Applied in place of earlier patch.
The basic MMCONFIG messages look better:
$ dmesg | grep MMCONFIG
[ 12.985055] PCI: MMCONFIG for domain 0000 [bus 00-ff] at [mem 0x80000000-0x8fffffff] (base 0x80000000)
[ 13.078050] PCI: not using MMCONFIG
[ 13.666053] PCI: MMCONFIG for domain 0000 [bus 00-ff] at [mem 0x80000000-0x8fffffff] (base 0x80000000)
[ 13.795049] PCI: MMCONFIG at [mem 0x80000000-0x8fffffff] reserved in ACPI motherboard resources or EFI
Full dmesg attached.
-Tony
Verified this updated patch on SPR DNP and SPR MCC, it fixes the perf uncore driver not working issue.

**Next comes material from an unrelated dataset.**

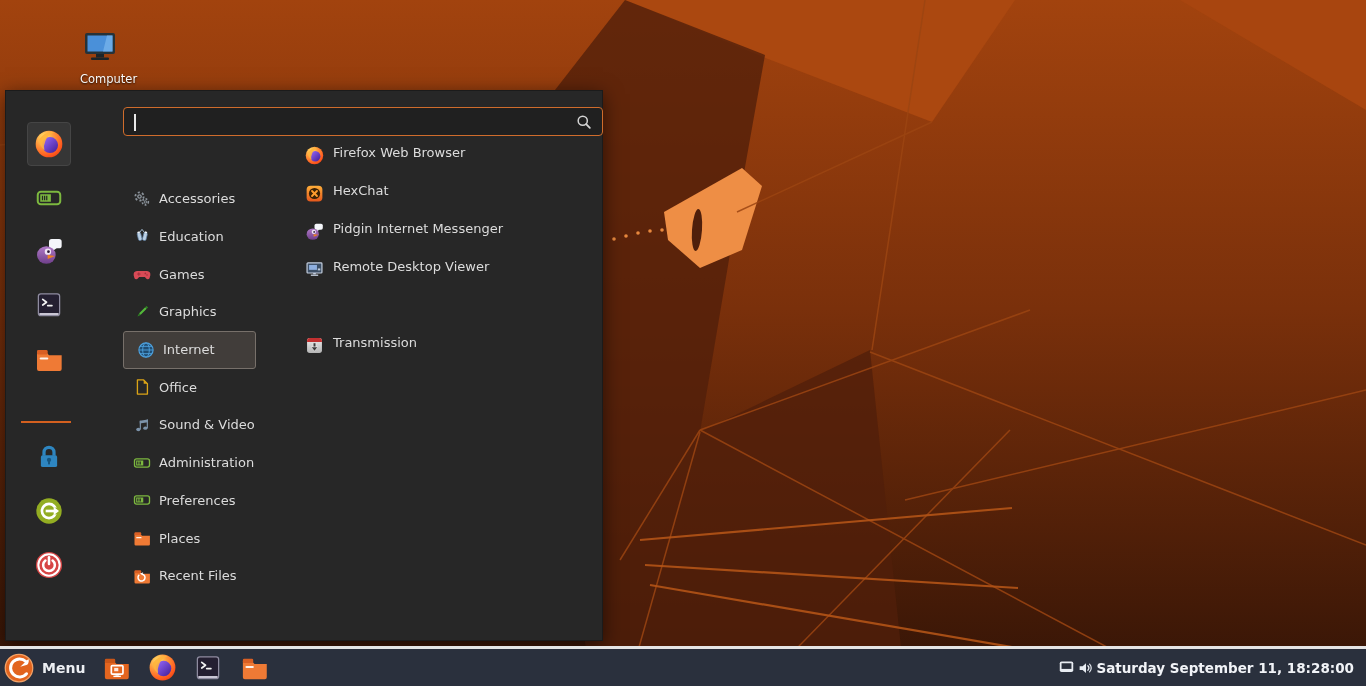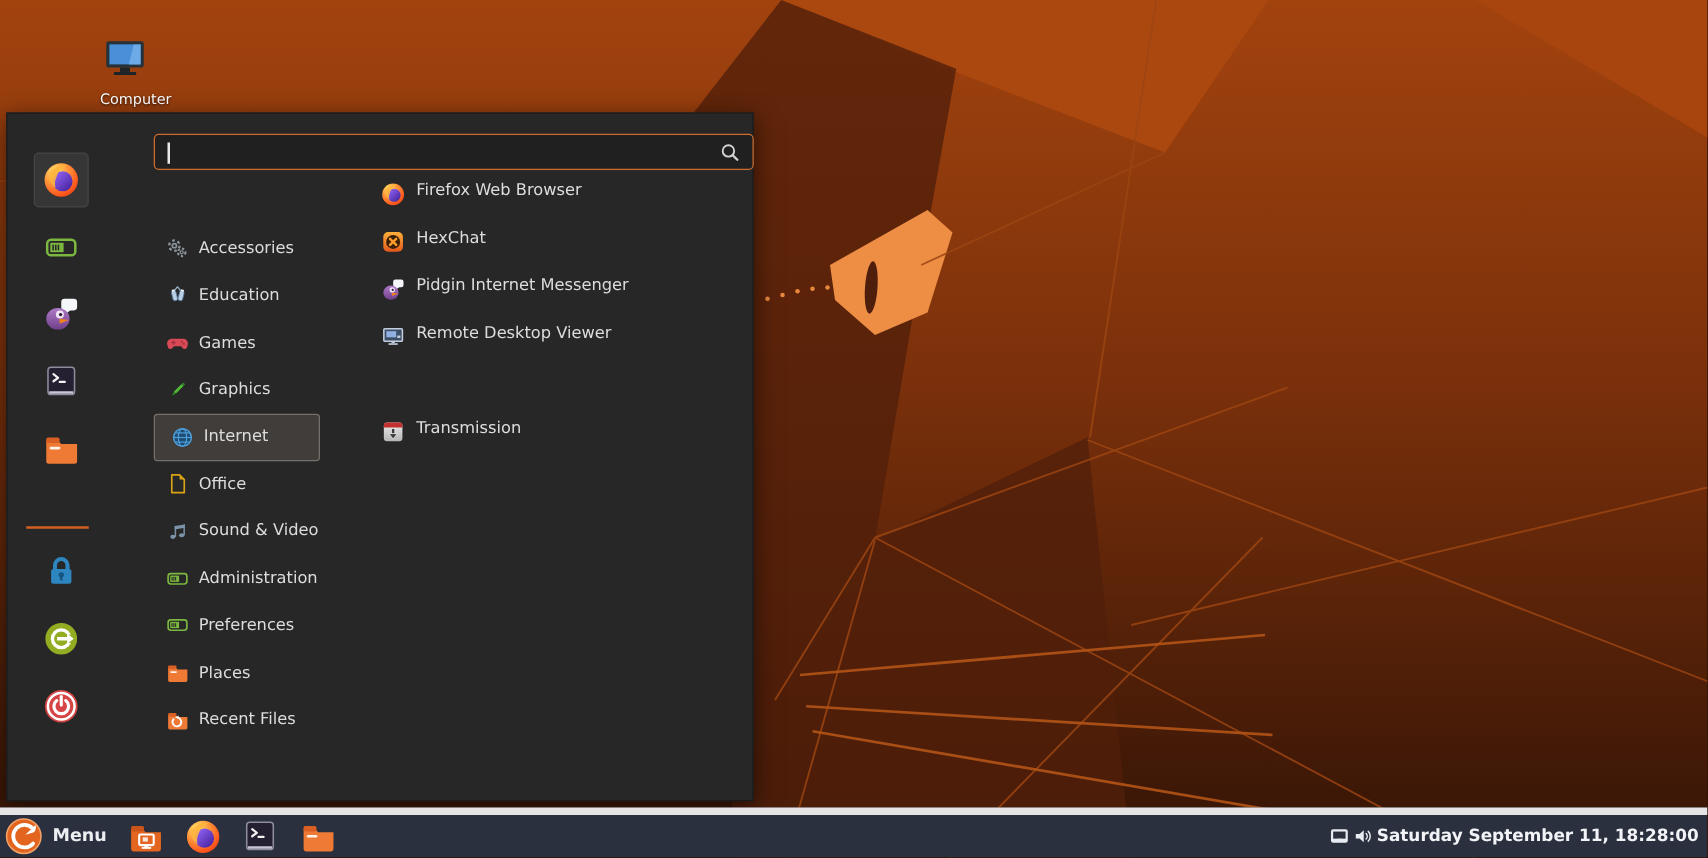"Menu" #panel { border-top: 6px solid #e5e5e5 -> 3px solid #e5e5e5 }
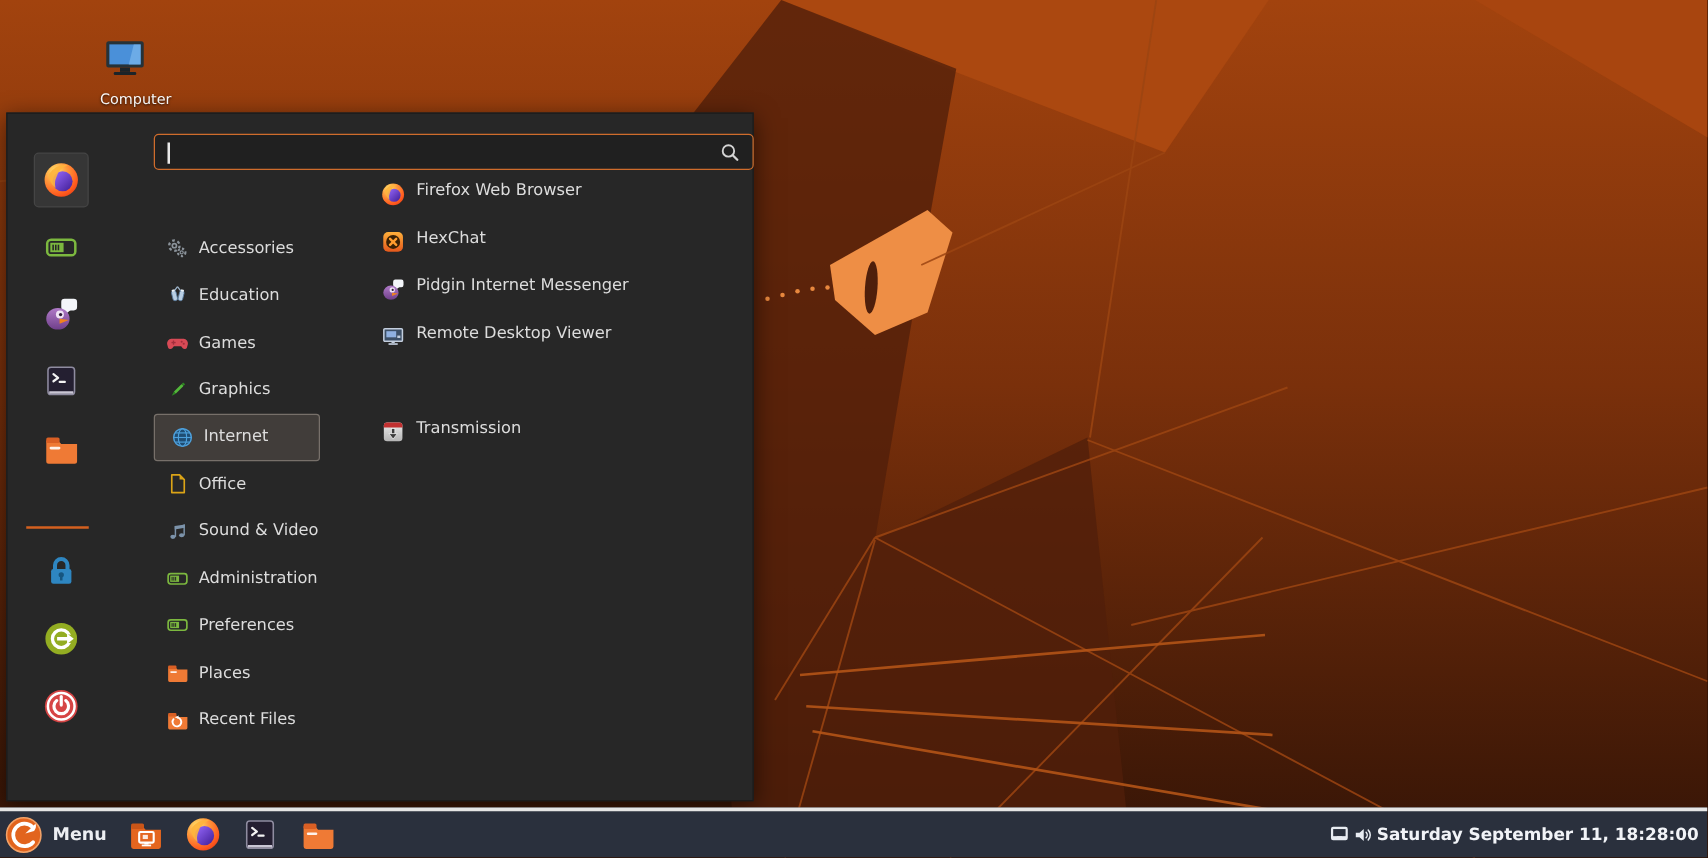"Saturday September 11, 18:28:00" #panel-right { padding-right: 7px -> 12px }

Tested-by: Yunying Sun <[email protected]>
-Yunying
-----Original Message-----
From: Bjorn Helgaas <[email protected]>
Sent: Saturday, 7 January, 2023 06:05
To: Luck, Tony <[email protected]>
Cc: Williams, Dan J <[email protected]>; Liang, Kan <[email protected]>; [email protected]; [email protected]; [email protected]; [email protected]; [email protected]; [email protected]; [email protected]; [email protected]; [email protected]; [email protected]; [email protected]; [email protected]; Box, David E <[email protected]>; Sun, Yunying <[email protected]>; Jiang, Dave <[email protected]>
Subject: Re: Bug report: the extended PCI config space is missed with 6.2-rc2
On Fri, Jan 06, 2023 at 09:37:06PM +0000, Luck, Tony wrote:
> > Thanks, Tony! Something is wrong with the EFI MMIO removal
> > (obviously), but I don't see what it is. Could you try the patch
> > below (replacement for previous one, with more debug)?
>
> Swapped out old patch for this new one. Booted with efi-debug
>
> New dmesg attached.
Thanks! Ah, off-by-one error because e820__mapped_all() expects "[start, end)" which means is_acpi_reserved() and is_efi_mmio() must use the same, and I was thinking "[start, end]" like a struct resource.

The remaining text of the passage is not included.